Two weeks back me and Koen went to the National Museum of Ethnology (Rijksmuseum Volkenkunde) in Leiden. Eversince I found an article about the "spectacular donation"* by deceased Fritz Liefkes I have checked their website monthly. The former conservator of the Rijksmuseum in Amsterdam left them a collection of 750 artifacts from Indonesia mostly from between 1850 till 1950. His only demand was that they made a special exhibition of his collection. And they did!

In the weekend we went, the museum had special activities like making a Wayang doll workshop and Balinese dance. The Balinese dance demonstration was done by the brilliant group Sinar Bulan**. With a lot of humor they explain the differences between Javanese and Balinese dance, show different costumes and make it very accessible. On the end of the day they showed different mask dances from Bali. During the last dance the dancer transformed into an old man. The mask with long grey hair looked funny at first. With her movements she told a story of the difficulty of growing old, really strong and inspiring to see.

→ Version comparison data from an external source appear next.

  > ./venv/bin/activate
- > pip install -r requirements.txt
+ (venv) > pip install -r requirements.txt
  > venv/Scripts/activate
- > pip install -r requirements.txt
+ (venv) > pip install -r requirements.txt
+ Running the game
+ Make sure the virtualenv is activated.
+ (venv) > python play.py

The Liefkes collection, a collection build with love, consists of many different objects from very different places. Gold was clearly his favorite material. Next to beautiful jewelry, he owned 450 fabrics of which many were decorated with the prada technique (gold lines on top of Batik patterns) or are embroidered with gold thread.
The entrance of the exhibition started with a great wall full of cloths. A brilliant way of showing them. A simple steel construction and magnets, but what an effect. I was so jealous, but I also realized how great it was that he collected all these beautiful things to later share them with us.

I made a lot of pictures, and still I wish I could have visited the exhibition again. You see so much at once (and it was pretty busy, and that is pretty good) that you miss details or forget to make a picture of a Carolina von Franquemont batik from around 1850, shame on me...
Anyway, enjoy the photos and make sure to visit the museum. They have a great collection, it is a big museum so make it a day to check it out. Me and Koen could only see the Liefkes exhibition, Fetish Modernity, Indonesia and we ran through Japan, China, Korea and Oceania, so we missed the whole of America, the rest of their Asia collection and Africa!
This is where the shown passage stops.